*Task statement:* Retype the records in full, and please keep the pictures out of the copy.

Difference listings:
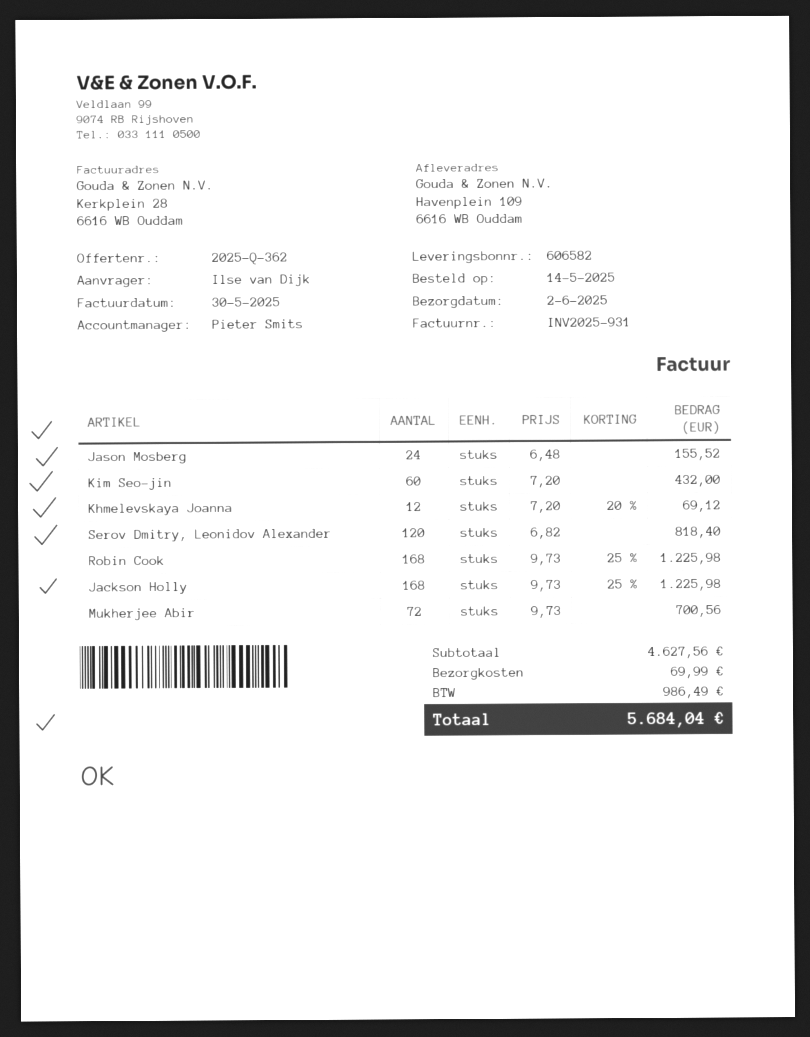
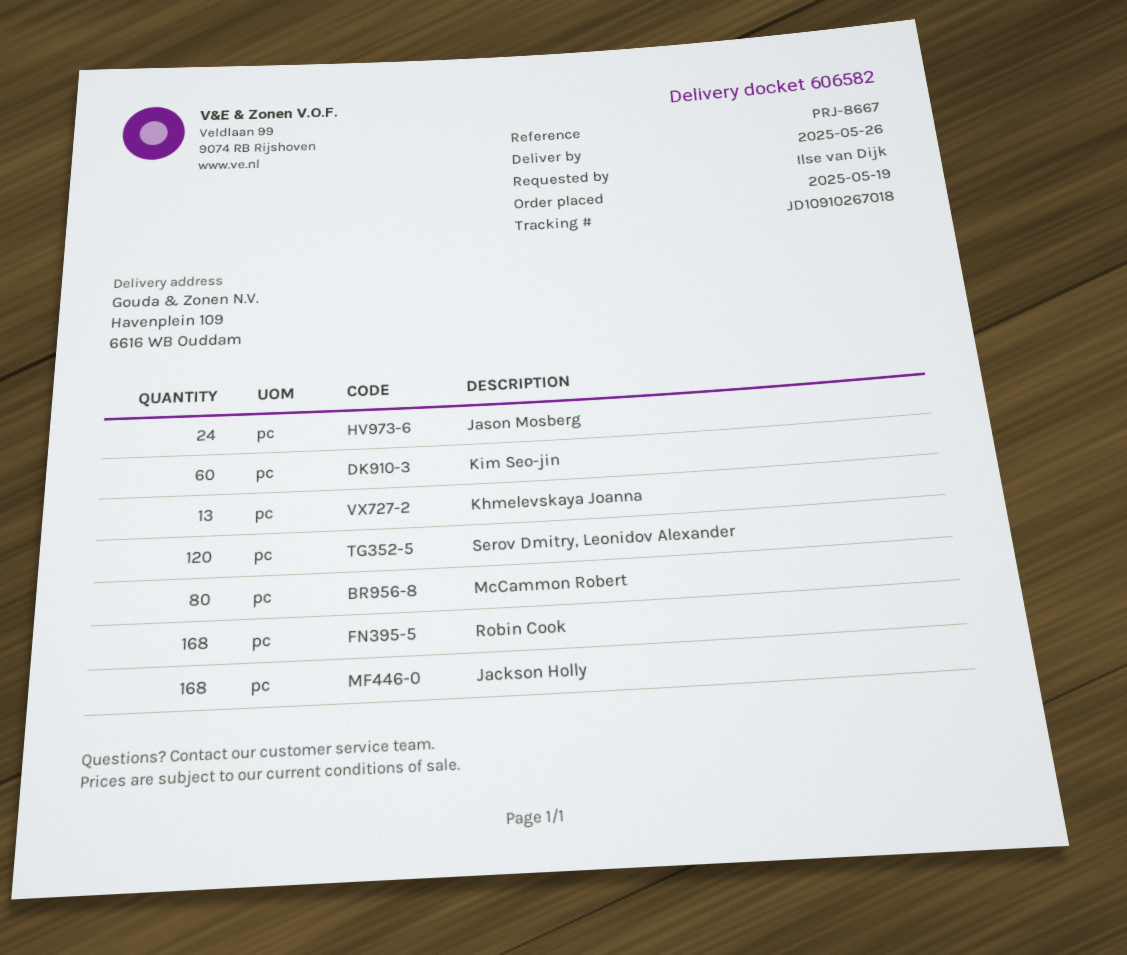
order date: 2025-05-14 -> 2025-05-19
delivery date: 2025-06-02 -> 2025-05-26
Khmelevskaya Joanna: 12 -> 13
Mukherjee Abir: 72 -> none
McCammon Robert: none -> 80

*Reply to the task:*
order date: 2025-05-14 -> 2025-05-19
delivery date: 2025-06-02 -> 2025-05-26
Khmelevskaya Joanna: 12 -> 13
Mukherjee Abir: 72 -> none
McCammon Robert: none -> 80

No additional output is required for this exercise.